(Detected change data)

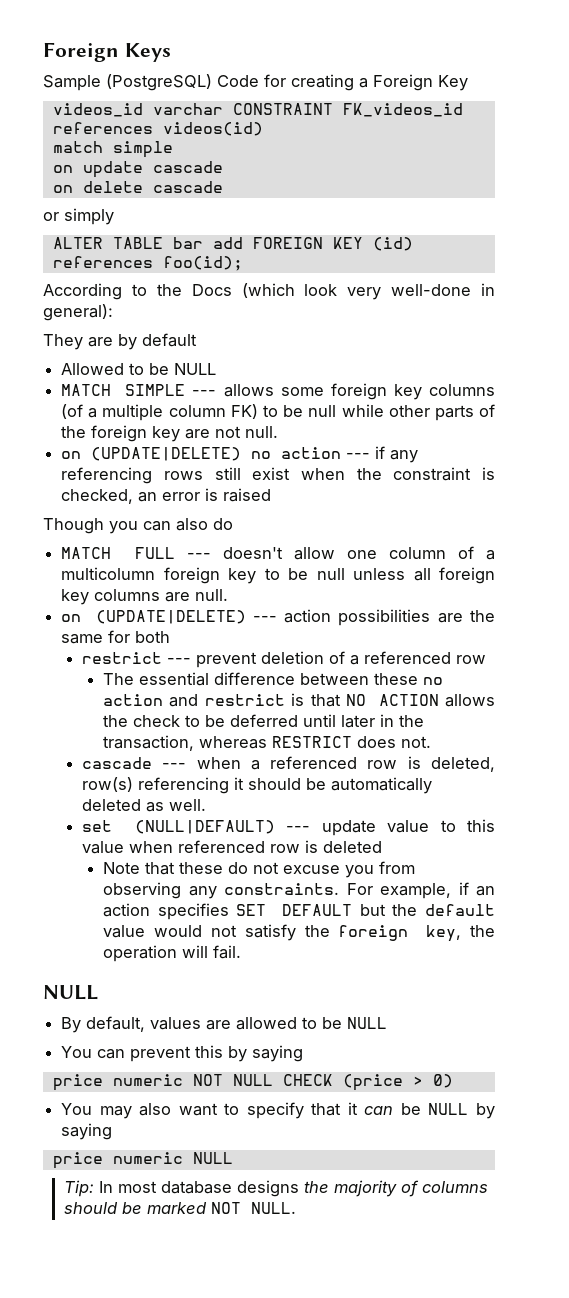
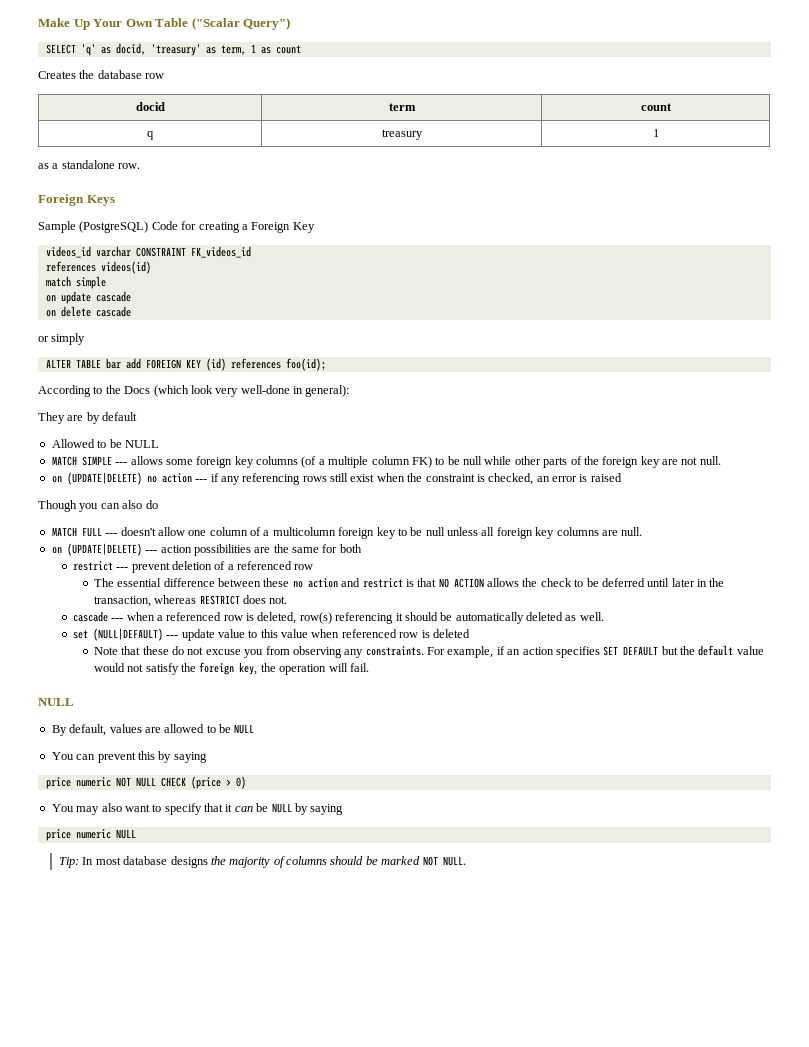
+ Make Up Your Own Table ("Scalar Query")
+ SELECT 'q' as docid, 'treasury' as term, 1 as count
+ Creates the database row
+ docid | term | count
+ q | treasury | 1
+ as a standalone row.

**What this task involves**
Which lines of the records above hold the word "count"? Copy each of them.

**Result of the exercise**
+ SELECT 'q' as docid, 'treasury' as term, 1 as count
+ docid | term | count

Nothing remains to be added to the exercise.